* **WHAT TO WORK ON**: In the material below, find the line containing "- Use (after" and the line containing "Libraries: Shadcn/ui, ChakraUI", then reproduce exactly both of them and every line between, and nothing else.

+++

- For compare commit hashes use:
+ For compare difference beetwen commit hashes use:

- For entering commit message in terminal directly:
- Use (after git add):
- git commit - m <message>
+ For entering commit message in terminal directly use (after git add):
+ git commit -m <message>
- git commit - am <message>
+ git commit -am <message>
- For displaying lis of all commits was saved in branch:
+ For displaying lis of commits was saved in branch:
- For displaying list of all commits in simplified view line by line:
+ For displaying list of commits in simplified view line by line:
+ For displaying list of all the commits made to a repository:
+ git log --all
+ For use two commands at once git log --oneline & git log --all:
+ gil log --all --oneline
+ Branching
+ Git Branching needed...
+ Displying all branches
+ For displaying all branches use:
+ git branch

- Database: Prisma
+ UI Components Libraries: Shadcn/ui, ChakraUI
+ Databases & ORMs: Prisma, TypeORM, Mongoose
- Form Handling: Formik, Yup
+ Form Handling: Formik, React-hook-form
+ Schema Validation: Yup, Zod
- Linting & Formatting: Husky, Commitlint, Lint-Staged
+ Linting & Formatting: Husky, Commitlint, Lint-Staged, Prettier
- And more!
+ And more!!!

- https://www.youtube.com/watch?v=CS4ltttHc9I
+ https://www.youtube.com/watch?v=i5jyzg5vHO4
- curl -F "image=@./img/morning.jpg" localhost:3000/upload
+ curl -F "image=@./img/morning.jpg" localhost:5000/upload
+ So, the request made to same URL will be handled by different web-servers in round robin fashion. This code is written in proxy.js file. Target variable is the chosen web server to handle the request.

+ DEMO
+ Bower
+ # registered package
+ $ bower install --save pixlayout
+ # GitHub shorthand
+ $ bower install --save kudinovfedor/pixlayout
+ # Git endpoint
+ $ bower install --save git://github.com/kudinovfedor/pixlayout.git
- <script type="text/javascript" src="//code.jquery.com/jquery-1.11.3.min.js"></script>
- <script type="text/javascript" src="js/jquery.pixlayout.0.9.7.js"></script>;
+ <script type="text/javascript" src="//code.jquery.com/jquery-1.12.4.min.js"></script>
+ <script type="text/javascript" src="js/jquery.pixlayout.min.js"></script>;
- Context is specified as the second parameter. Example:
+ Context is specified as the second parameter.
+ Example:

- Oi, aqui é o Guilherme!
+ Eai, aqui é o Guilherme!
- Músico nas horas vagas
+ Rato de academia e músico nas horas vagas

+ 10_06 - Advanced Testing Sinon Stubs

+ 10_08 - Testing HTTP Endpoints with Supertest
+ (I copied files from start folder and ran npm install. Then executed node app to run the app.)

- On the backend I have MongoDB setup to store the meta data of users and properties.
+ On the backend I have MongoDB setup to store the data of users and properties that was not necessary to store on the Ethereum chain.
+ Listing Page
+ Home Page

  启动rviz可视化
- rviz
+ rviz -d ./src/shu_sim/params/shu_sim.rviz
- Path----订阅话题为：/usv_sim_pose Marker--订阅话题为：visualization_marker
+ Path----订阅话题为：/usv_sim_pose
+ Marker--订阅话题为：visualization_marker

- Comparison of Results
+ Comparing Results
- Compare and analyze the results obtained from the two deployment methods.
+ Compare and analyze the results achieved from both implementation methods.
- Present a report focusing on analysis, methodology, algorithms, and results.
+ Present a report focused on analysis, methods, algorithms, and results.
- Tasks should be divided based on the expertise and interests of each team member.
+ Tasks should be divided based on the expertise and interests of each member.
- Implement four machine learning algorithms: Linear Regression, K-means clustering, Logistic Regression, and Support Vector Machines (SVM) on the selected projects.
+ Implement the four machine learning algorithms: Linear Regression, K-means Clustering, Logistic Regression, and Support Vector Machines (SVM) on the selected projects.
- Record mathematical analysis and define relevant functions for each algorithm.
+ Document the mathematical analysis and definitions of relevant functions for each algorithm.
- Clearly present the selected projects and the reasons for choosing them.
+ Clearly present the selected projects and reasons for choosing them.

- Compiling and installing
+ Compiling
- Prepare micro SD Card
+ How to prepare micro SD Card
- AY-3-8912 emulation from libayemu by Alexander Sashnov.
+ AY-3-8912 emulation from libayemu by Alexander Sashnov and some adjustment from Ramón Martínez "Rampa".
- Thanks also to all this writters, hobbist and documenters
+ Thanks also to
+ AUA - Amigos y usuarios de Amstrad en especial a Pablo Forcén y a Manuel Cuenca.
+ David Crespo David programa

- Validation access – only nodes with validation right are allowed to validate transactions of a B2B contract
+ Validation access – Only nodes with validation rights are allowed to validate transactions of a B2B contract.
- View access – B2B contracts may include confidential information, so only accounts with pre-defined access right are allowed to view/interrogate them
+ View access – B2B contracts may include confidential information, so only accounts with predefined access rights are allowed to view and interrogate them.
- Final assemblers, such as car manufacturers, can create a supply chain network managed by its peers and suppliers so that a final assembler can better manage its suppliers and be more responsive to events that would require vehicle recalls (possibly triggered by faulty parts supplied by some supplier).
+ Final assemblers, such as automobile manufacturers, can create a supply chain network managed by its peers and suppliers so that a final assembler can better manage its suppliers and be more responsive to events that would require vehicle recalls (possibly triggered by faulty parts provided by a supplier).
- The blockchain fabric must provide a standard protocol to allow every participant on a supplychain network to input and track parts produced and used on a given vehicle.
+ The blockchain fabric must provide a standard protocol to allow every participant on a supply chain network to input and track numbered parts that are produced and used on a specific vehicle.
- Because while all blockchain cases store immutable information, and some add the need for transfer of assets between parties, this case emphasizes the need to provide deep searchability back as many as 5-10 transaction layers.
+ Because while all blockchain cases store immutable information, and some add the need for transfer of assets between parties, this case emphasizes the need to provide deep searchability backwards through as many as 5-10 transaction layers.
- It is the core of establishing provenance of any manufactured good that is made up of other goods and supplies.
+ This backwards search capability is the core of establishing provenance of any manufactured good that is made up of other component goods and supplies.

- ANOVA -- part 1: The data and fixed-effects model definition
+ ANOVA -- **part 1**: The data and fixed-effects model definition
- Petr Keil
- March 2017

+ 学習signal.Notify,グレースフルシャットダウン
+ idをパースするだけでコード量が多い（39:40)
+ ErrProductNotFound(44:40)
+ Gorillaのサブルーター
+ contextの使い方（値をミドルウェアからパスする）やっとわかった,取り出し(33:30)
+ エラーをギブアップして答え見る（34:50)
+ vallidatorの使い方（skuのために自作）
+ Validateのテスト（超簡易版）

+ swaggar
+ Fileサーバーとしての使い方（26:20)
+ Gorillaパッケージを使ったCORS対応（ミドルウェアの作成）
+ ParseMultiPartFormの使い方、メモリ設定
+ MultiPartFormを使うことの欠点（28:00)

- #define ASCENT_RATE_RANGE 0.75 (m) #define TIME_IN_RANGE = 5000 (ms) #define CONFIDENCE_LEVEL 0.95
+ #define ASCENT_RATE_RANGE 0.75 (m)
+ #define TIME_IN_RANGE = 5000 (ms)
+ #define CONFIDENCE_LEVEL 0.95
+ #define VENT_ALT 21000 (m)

+++

* **ANSWER SPACE**:
- Use (after git add):
- git commit - m <message>
+ For entering commit message in terminal directly use (after git add):
+ git commit -m <message>
- git commit - am <message>
+ git commit -am <message>
- For displaying lis of all commits was saved in branch:
+ For displaying lis of commits was saved in branch:
- For displaying list of all commits in simplified view line by line:
+ For displaying list of commits in simplified view line by line:
+ For displaying list of all the commits made to a repository:
+ git log --all
+ For use two commands at once git log --oneline & git log --all:
+ gil log --all --oneline
+ Branching
+ Git Branching needed...
+ Displying all branches
+ For displaying all branches use:
+ git branch

- Database: Prisma
+ UI Components Libraries: Shadcn/ui, ChakraUI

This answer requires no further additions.